Jane E. Hunter  1882-1971

 A baby girl was born at the Woodburn Plantation in Pendleton on December 13, 1882, to former slave Edward Harris and his wife Harriet Milliner. Named Jane Edna Harris, she spent her early years at Woodburn where her parents were share-croppers. She took advantage of the limited educational opportunities, and completed Junior High in 1899 at Abbeville's William & Ferguson Academy. In 1900, she entered into a brief marriage to Edward Hunter. Although she left him and moved to Charleston within a year, she signed her name thereafter as "Jane E. Hunter."

 In Charleston, young Jane trained as a nurse at the Cannon Street Hospital and Training School for Nurses. In 1904 and 1905 she was further educated at the Hampton Institute in Virginia. Later in 1905, she went to live in Cleveland, Ohio. 

 In Cleveland she encountered new difficulties in trying to find decent lodging and nursing work. Based on her own experience, Hunter saw the need for an agency to assist African American women who moved to Cleveland in search of honest work and a better life. In 1911 she founded the Working Girls' Association with the aid of seven friends who saved a nickel a week and said a prayer for the project. It was soon renamed the Phillis Wheatley Association in honor of an early American slave woman poet. The Association became her lifework. It provided safe lodging, job training, and wholesome recreation. In 1913 the Association bought its first building. By 1927 a new nine-story structure was built at a cost of $600,000 raised from private donors. An integrated Board of Directors oversaw the agency which Hunter ran very successfully. Eventually a multi-state network of ten Phillis Wheatley organizations was developed.
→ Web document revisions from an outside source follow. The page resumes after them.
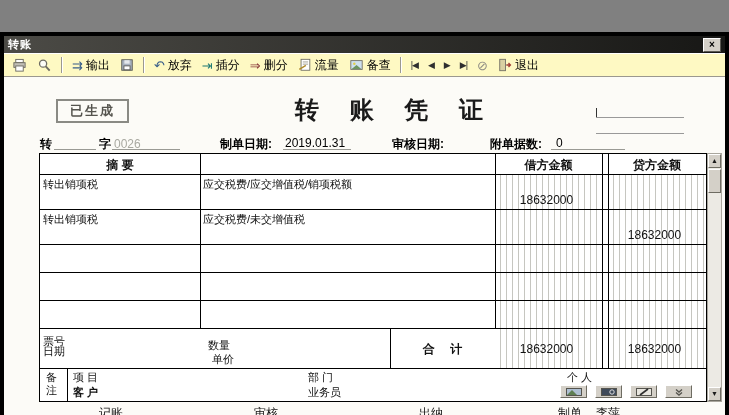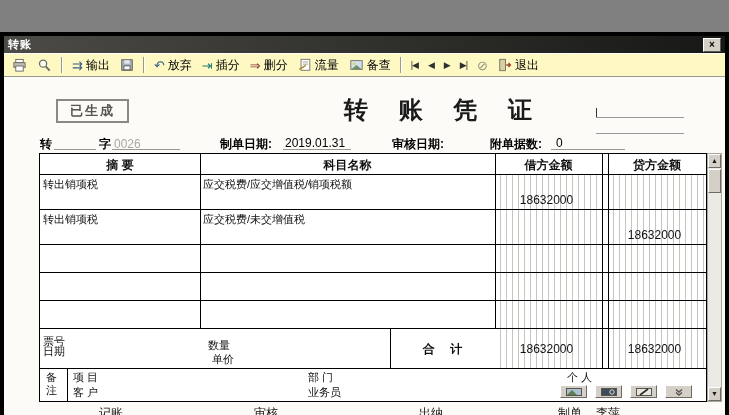"转 账 凭 证" .vtitle { text-align: right -> center }
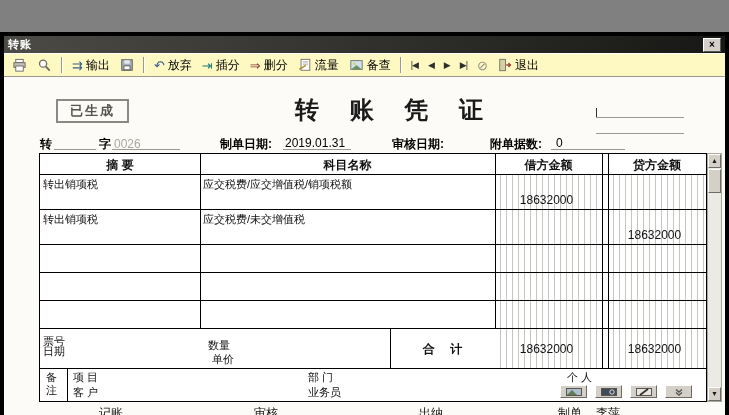"科目名称" div.hdr { html: <div>科目名称</div> -> none }
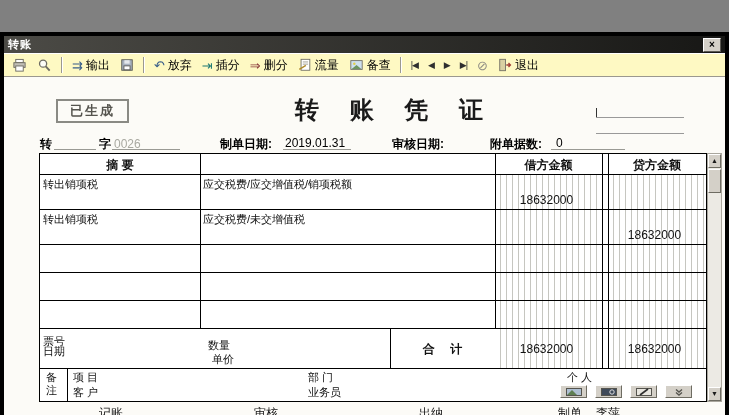"客 户" div.ctext { font-weight: none -> bold }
 In 1925 Hunter graduated from Baldwin-Wallace College Law School and passed the Ohio bar. She also served on the Board of Directors for the NAACP.

 Jane Hunter did not forget her South Carolina home. She made frequent visits to the Pendleton area. The young African American women formed the "Jane E. Hunter Club" as a service organization for their community. In 1949 Hunter established the National Phillis Wheatley Foundation to provide college scholarships to women from Ohio and South Carolina.

 After a lifetime of service to others, Jane E. Hunter died in Cleveland on January 17, 1971. A reconstruction of the Hunter Family cabin is located on the Woodburn Plantation grounds today. A Nickel and a Prayer, Hunter's autobiography, was published in 1940 and a revised second edition in 1941. A Nickel and a Prayer was republished in 2011.